The weather started to deteriorate and the rain grew heavier, but by this point I was much more comfortable with the handling of the van and having a fine old time enjoying the scenery regardless. By late afternoon I reached Puerto Natales, important stopping point on the way to Torres del Paine, if only for the reason of re-fuelling as the tank was nearly empty and this was the last petrol station before the park. I also needed to find myself some food for the next few days so I trundled around the town with no real idea where I was going in the hope of spotting a supermarket. Once I’d found one and loaded up with pasta, pasta sauce, cheese and the all important chocolate and crisps I found a wifi-sporting cafe and treated myself to a burger. Which is to say, a burger with the burger replaced by avocado. Quite a feat to order when you don’t speak Spanish, but I succeeded and greatly enjoyed it!
Having finished my burger and headed back to the van, I was all set to complete my day’s journey when I discovered a very soggy looking piece of paper on my windshield. Really? A parking ticket, when I’ve only had the van half a day? How embarrassing! And more to the point, what on earth do I do about it? Lacking better ideas I went back into the cafe and enlisted the help of one of the staff. She kindly came out into the rain with me, spotted a parking warden and took me over to him. He looked at the ticket, told me I owed $1050 (about one pound), I paid up and that was the end of it. Disaster averted! One final stop, then, the petrol station. I got the van filled up, but completely forgot to fill up the jerry can. Given that it was 145km to the park, and the tank was said to hold 300km worth of fuel, this oversight was to haunt me for a while as I worried about whether I’d had enough fuel to do anything once I got to the park.
The weather was pretty grim heading out of Puerto Natales, but the end of my long day’s driving was more or less in sight. Just another 145km or so until I reached the park. Finally, at Cerro Castillo it was time to take a left turn, at a somewhat incongruously placed roundabout in more or less the middle of nowhere.
Having had good quality roads up to now, it was time to do some real driving as a well placed sign warned me of poor road quality for the next 15km. The sign wasn’t lying. Short sections of paved road gave way to well and truly massacred sections of gravel road and my speed dropped from 100km/h to about 20km/h. Rough roads in a camper van are not quiet! The three chairs I had been supplied (I used one of them, once, during the whole trip!) rattled around with every bump, and pole for the table (which I also never used) rolled around in the back of the van. Each short stretch of paving was delightfully quiet, but rarely lasted more than 100 yards.
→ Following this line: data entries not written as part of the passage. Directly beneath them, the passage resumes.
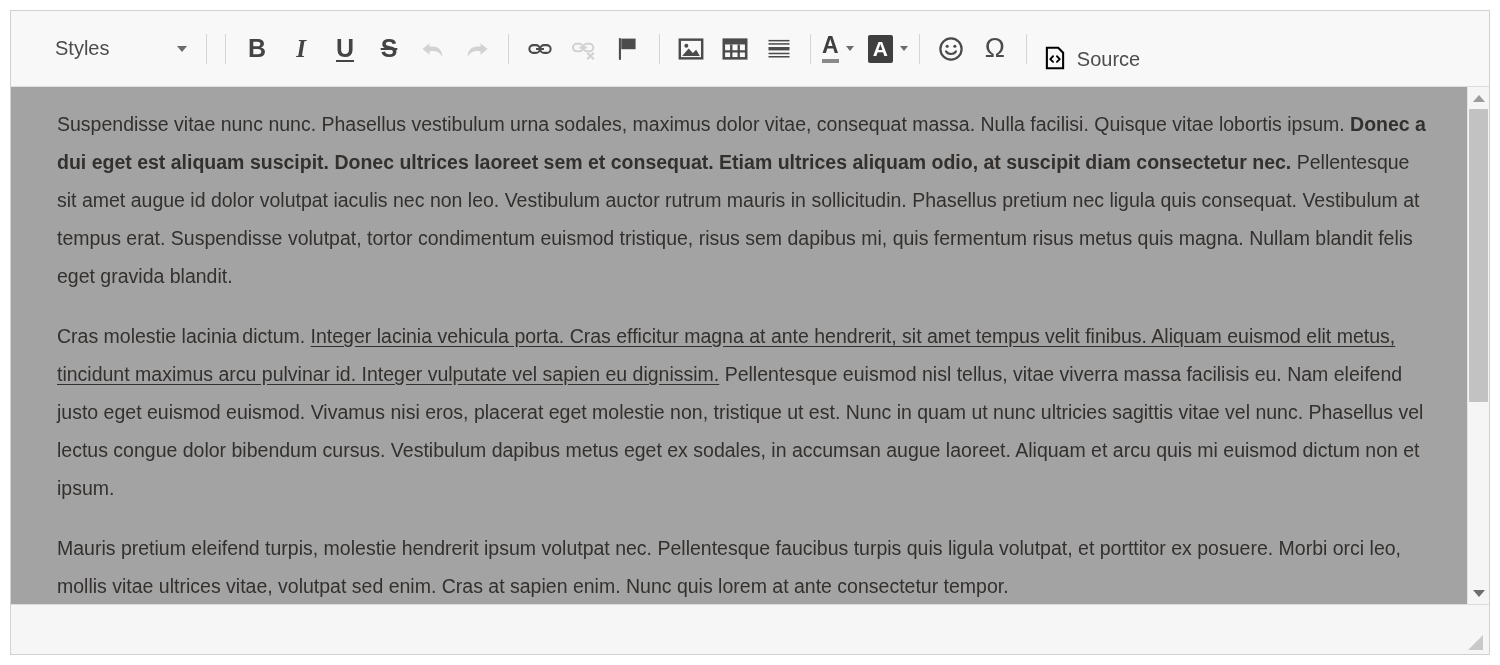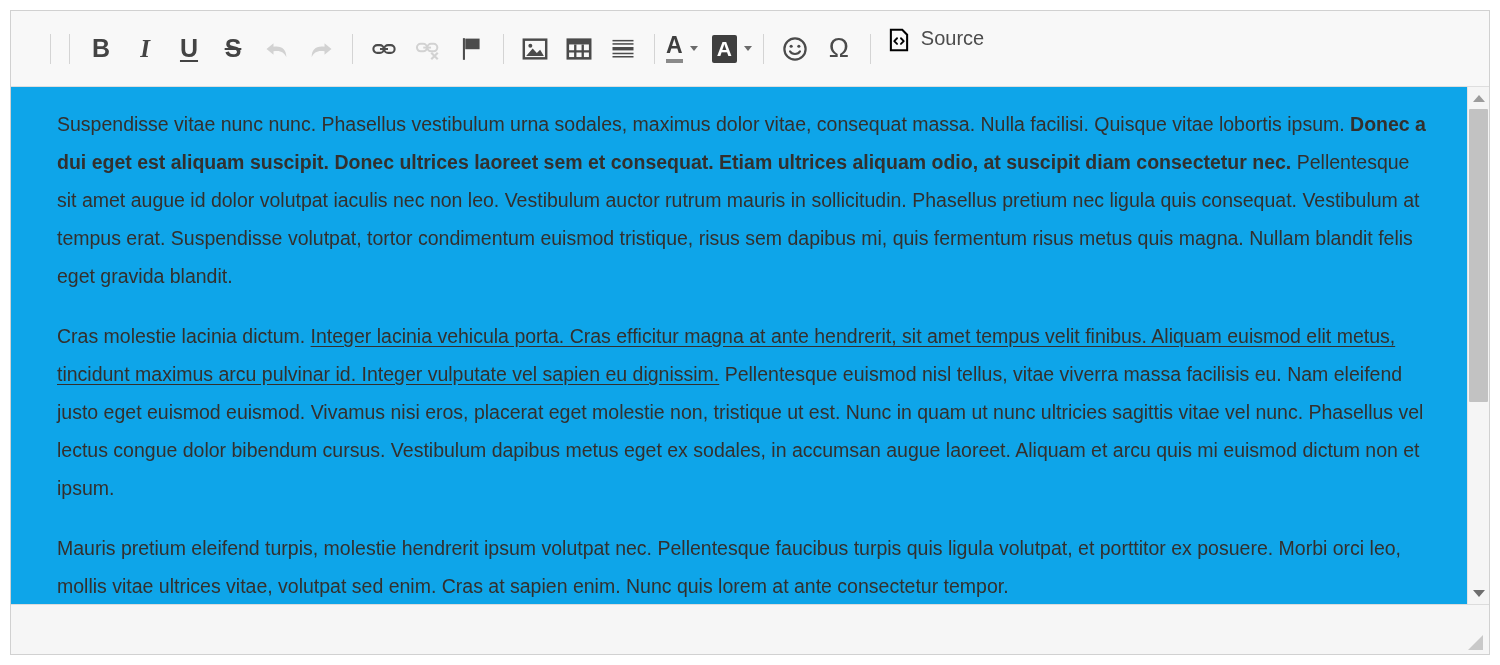--- a/index.html
+++ b/index.html
@@ -117,40 +117,40 @@
   .caret-sm {
     width: 0; height: 0;
     border-left: 4px solid transparent;
     border-right: 4px solid transparent;
     border-top: 5px solid #6b6b6b;
     margin-left: 7px;
   }
 
   .source-btn {
     display: flex;
-    align-items: flex-start;
+    align-items: flex-end;
     height: 44px;
     padding: 0 6px;
     cursor: default;
     user-select: none;
   }
   .source-btn .lbl {
     font-size: 20px;
     color: #4c4c4c;
     margin-left: 9px;
     white-space: nowrap;
   }
 
   
   .body-wrap {
     flex: 1 1 auto;
     display: flex;
     position: relative;
     overflow: hidden;
-    background: #0ea5e9;
+    background: #a3a3a3;
   }
 
   .content {
     flex: 1 1 auto;
     padding: 18px 34px 0 46px;
     overflow: hidden;
     position: relative;
   }
 
   .content p {
@@ -231,20 +231,24 @@
     border-bottom: 15px solid #c9c9c9;
   }
 </style>
 </head>
 <body>
 
 <div class="editor">
 
   <div class="toolbar">
 
+    <div class="combo styles">
+      <span class="combo-label">Styles</span>
+      <span class="caret"></span>
+    </div>
 
     <div class="sep"></div>
 
 
     <div class="sep"></div>
 
     <div class="btn">
       <span class="fmt-b">B</span>
     </div>
     <div class="btn">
To add to the roads and the rain, Patagonia is known for its strong winds and we were hit by a lot of them for the rest of the journey. With the size of the van, it really caught the wind, and I had to fight to keep the van from skittering across the road. Ah yes, this is what a road trip is all about! Eventually the road did improve again, which was quite a relief, and around 8pm I pulled over at a mirador (view point) at Lago Sarmiento. Apparently there was a great view of the Torres from here, but if there was, it was lost in the cloud.
As I prepared my bed for the night a caravan drew up with the same plan to spend the night. I set up the sleeping bag and giant stripey blanket that I’d borrowed from the pile of goodies left behind by previous campers and snuggled up in my bed, as the van shook in the wind and the rain came lashing down.